Ann Hidden, le personnage principal, est difficile à suivre, à comprendre et semble parfois perdue dans un monde isolé, une tour d'ivoire. Cette femme, une artiste reconnue, fuit en permanence, change de vie avec la facilité d'un caméléon.
 En fait, j'ai surtout été touchée par l'écriture de Quignard, épuré et sobre, pourtant si riche en émotions. J'ai aimé sa manière de parler de la musique et du processus de création artistique. j'ai adoré sa description de la villa Amalia, un vrai sanctuaire, hâvre de beauté. Mais ce livre m'a aussi tordu le coeur car Quignard sait également décrire l'enfer, la précarité de l'instant heureux, trop fugace...

Quelques extraits :

"En une minute le soleil crevait la surface de la mer et tout était éclaboussé de lumière. Le lieu était peu à peu gagné par la profondeur. La distrance provenait d'abord des sons qui naissaient partout. Tout apparaissait aux premiers instants dans une espèce de substance crémeuse mêlée peu à peu de violet et de noir.

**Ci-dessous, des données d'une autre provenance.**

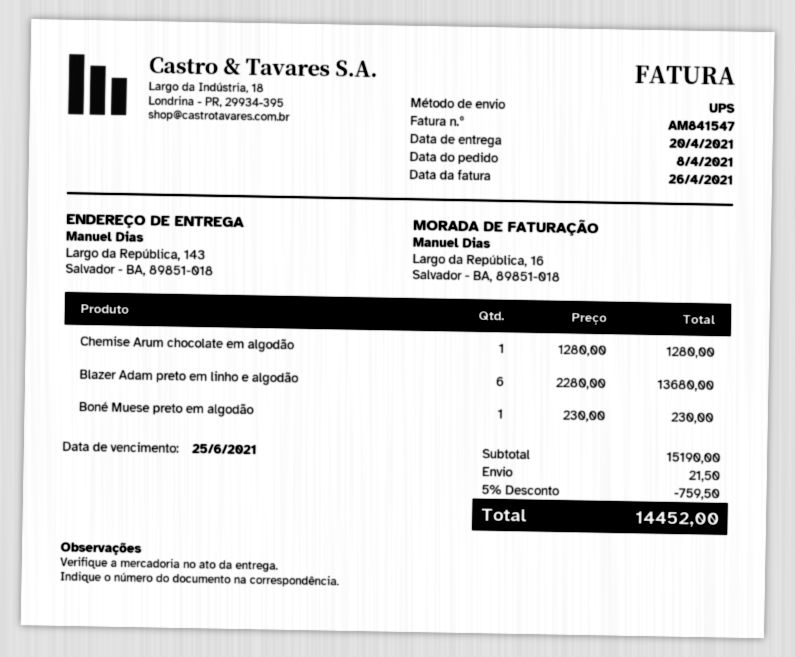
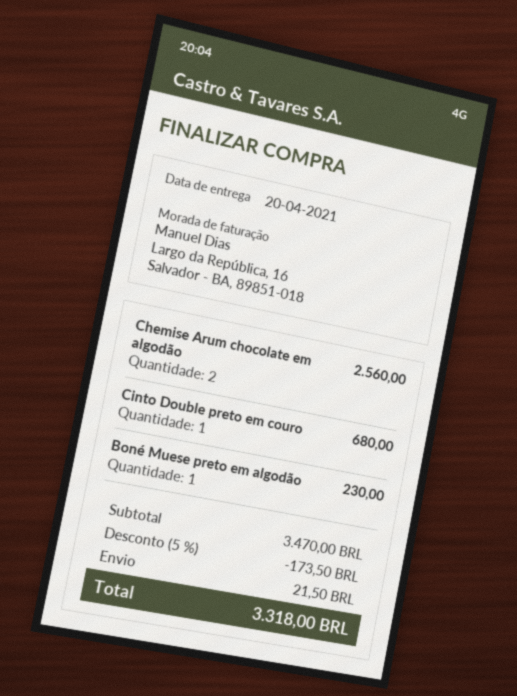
Chemise Arum chocolate em algodão: 1 for 1280.00 -> 2 for 2560.00
Blazer Adam preto em linho e algodão: 6 for 13680.00 -> none
Cinto Double preto em couro: none -> 1 for 680.00
subtotal: 15190.00 -> 3470.00
discount: 5% = 759.50 -> 5% = 173.50
total: 14452.00 -> 3318.00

Puis de vert autour des arbres et sur les flancs de la colline.
Alors les ombres surgissaient autour des formes. Elles mettaient en relief les maisons et les animaux."

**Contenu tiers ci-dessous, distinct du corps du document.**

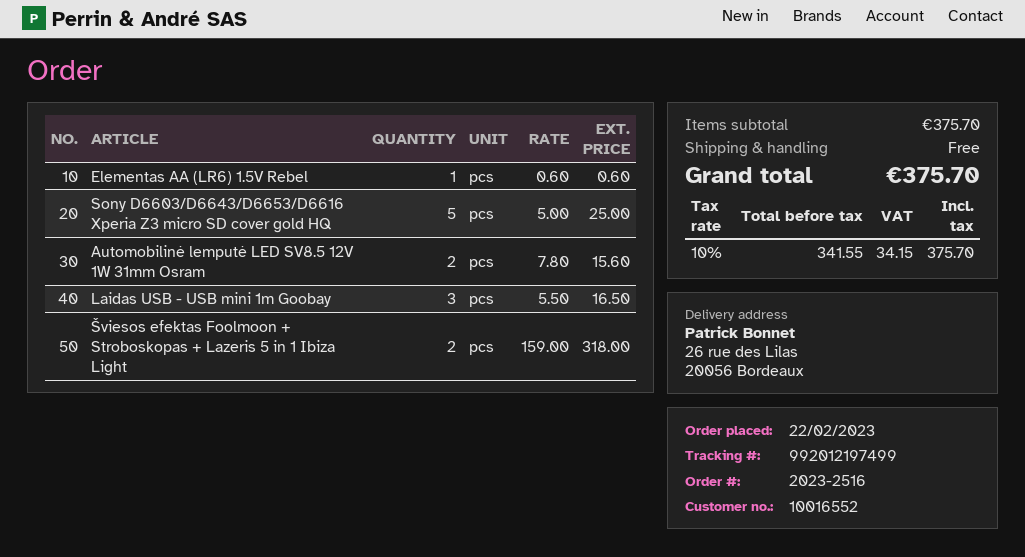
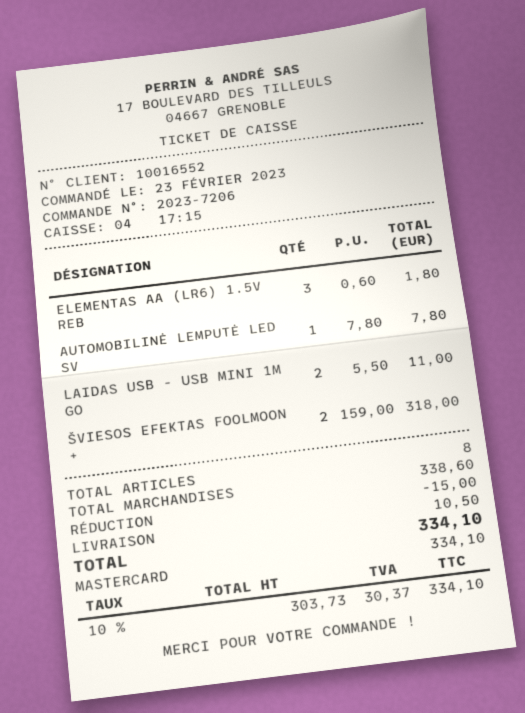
order number: 2023-2516 -> 2023-7206
order date: 2023-02-22 -> 2023-02-23
Elementas AA (LR6) 1.5V Rebel: 1 x 0.60 = 0.60 -> 3 x 0.60 = 1.80
Sony D6603/D6643/D6653/D6616 Xperia Z3 micro SD cover gold HQ: 5 x 5.00 = 25.00 -> none
Automobilinė lemputė LED SV8.5 12V 1W 31mm Osram: 2 x 7.80 = 15.60 -> 1 x 7.80 = 7.80
Laidas USB - USB mini 1m Goobay: 3 x 5.50 = 16.50 -> 2 x 5.50 = 11.00
subtotal: 375.70 -> 338.60
discount: none -> 15.00
shipping: 0.00 -> 10.50
net: 341.55 -> 303.73
tax: 10% = 34.15 -> 10% = 30.37
total: 375.70 -> 334.10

"Tous les amants ont peur. Elle avait terriblement peur de ne pas convenir à la maison. Elle eut peur de ne pas savoir s'y prendre en lançant les travaux. Peur d'en altérer la force. Peur de rompre un équilibre. Peur aussi d'être déçue. Peur de ne pas être aussi heureuse qu'elle pensait qu'elle allait l'être quand elle avait découvert la villa pour la première fois.
Le printemps balaya la peur.
Ce furent les grands jasmins sauvages.
Ce furent les buissons de roses.
Ce furent les anémones sans nombre, aux couleurs si profondes, aux beautés de soie.
Ce furent les pavots.
Elle avait aimé nager dans la mer froide qui lui rappelait la Bretagne.
Elle aima s'épuiser dans une mer devenue plus chaude et plus ombrageuse avec le printemps."